For associations between ARM and dietary fat intake, our results are similar to those reported from the Beaver Dam Eye Study.14 In Beaver Dam, associations were found between the highest compared with the lowest quintile of saturated fat intake and early (OR, 1.8) and late ARM (OR, 1.5). Our equivalent estimates of ORs of 1.50 and 1.61, respectively, agree closely. Similarly, the Beaver Dam Eye Study reported associations between highest compared with lowest quintile of cholesterol intake and early (OR, 1.6) and late ARM (OR, 1.4). These ORs compare reasonably with our estimated ORs of 1.40 and 2.71, respectively. The consistency of the magnitude of these associations across both studies lends credence to the contention that a higher dietary intake of saturated fats and cholesterol may confer an increased risk for ARM.

A survivor cohort effect may explain the failure of many studies to find associations between cardiovascular disease and ARM, if such an association truly exists. Subjects in whom cardiovascular disease develops will often die before late ARM, a relatively rare disease before the age of 70 years, develops. People with severe cardiovascular disease may thus die before they could be included in cross-sectional and case-control studies investigating associations between cardiovascular diseases and ARM. If there is a true association between atherosclerosis and ARM, subjects who survive to development of ARM are likely to be protected from the worst consequences of atherosclerosis, which may remain undetectable. However, dietary fat intake differences still may be detectable among survivors and may be found to be associated with ARM when atherosclerosis appears not to be associated.

Despite a likely survivor cohort effect, some studies9-11,38 have found increased risk for ARM with a history of a cardiovascular event or diagnostic signs, but other studies12-13 have found no associations with vascular events.

The causal pathway of higher saturated dietary fat intake, leading to increased atherosclerosis and development of ARM, is a plausible explanation for our finding of an association between dietary fat intake and ARM. Together with the protective association found for ARM with increasing frequency of fish consumption, our findings suggest that the amount and type of dietary fat intake are associated with ARM.

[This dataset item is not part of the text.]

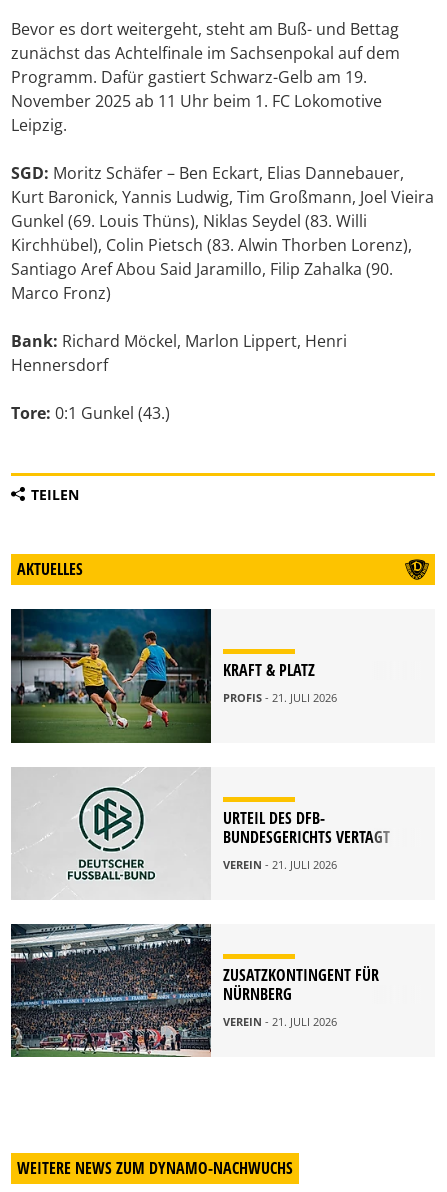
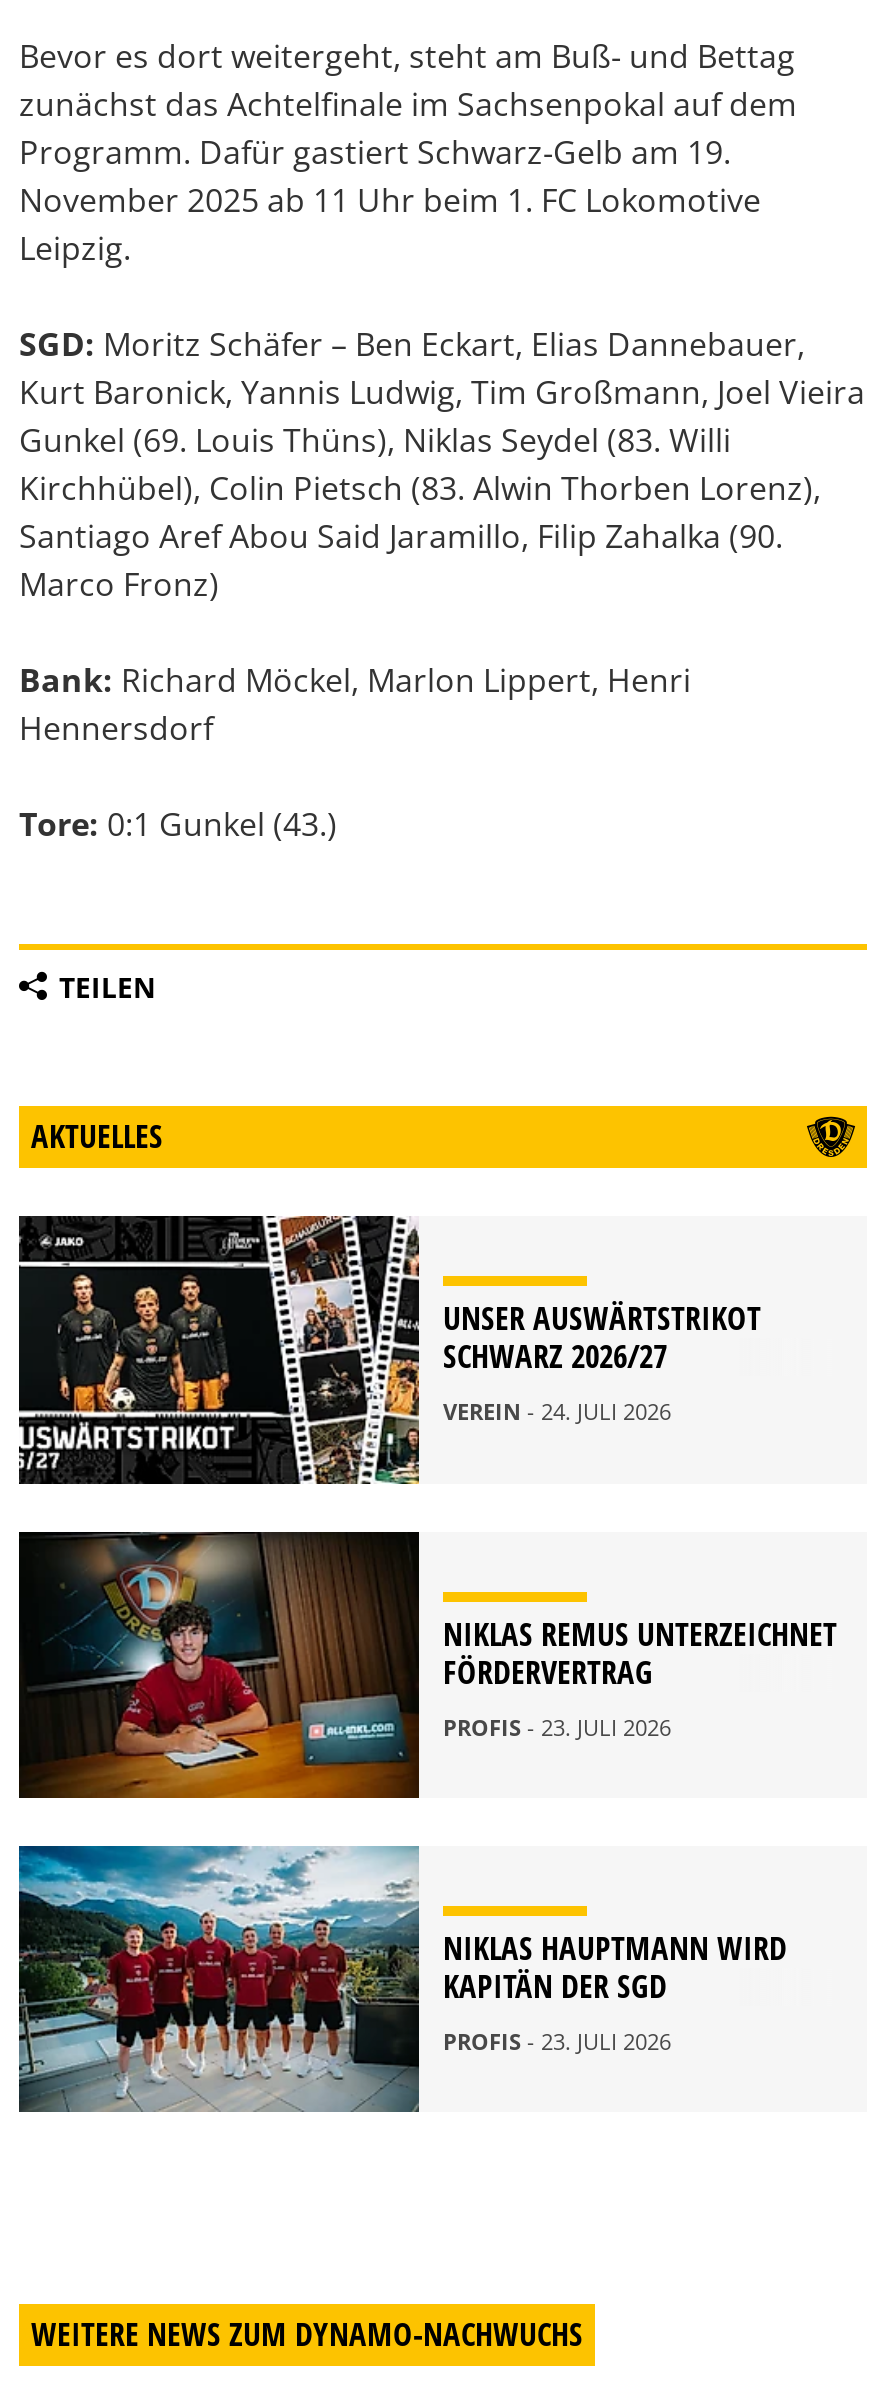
[10,608,337,744] [image] | KRAFT & PLATZ | PROFIS - 21. JULI 2026 -> [19,1214,761,1486] [image] | UNSER AUSWÄRTSTRIKOT | SCHWARZ 2026/27 | VEREIN - 24. JULI 2026
[11,767,390,900] [image] | URTEIL DES DFB- | BUNDESGERICHTS VERTAGT | VEREIN - 21. JULI 2026 -> [17,1530,837,1800] [image] | NIKLAS REMUS UNTERZEICHNET | FÖRDERVERTRAG | PROFIS - 23. JULI 2026
[10,924,379,1057] [image] | ZUSATZKONTINGENT FÜR | NÜRNBERG | VEREIN - 21. JULI 2026 -> [17,1844,787,2114] [image] | NIKLAS HAUPTMANN WIRD | KAPITÄN DER SGD | PROFIS - 23. JULI 2026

This cross-sectional study, although supported by findings from the Beaver Dam Eye Study, provides insufficient evidence of dietary fat intake to join tobacco smoking as an accepted, preventable risk factor for ARM. Evidence from large, prospective studies is required to confirm these findings. Identifying preventable risk factors for ARM, now the most common cause of blindness in western countries, may be the only way of reducing the burden of this disease, as current treatments are rarely effective in the longer term.


AUTHOR INFORMATION
 Jump to Section
 •Top
 •Introduction
 •Subjects and methods
 •Results
 •Comment
 •Author information
 •References

Accepted for publication August 26, 1999.

This study was supported by a Research and Development Grant Advisory Committee grant from the Australian Department of Health and Family Services, the Save Sight Institute, University of Sydney, Sydney, New South Wales, Australia.

Reprints: Wayne Smith, BMed, BMath, MPH, PhD, FAFPHM, National Centre for Epidemiology and Population Health, Australian National University, Australian Capital Territory, 0200 Australia (e-mail: wayne.smith{at}anu.edu.au).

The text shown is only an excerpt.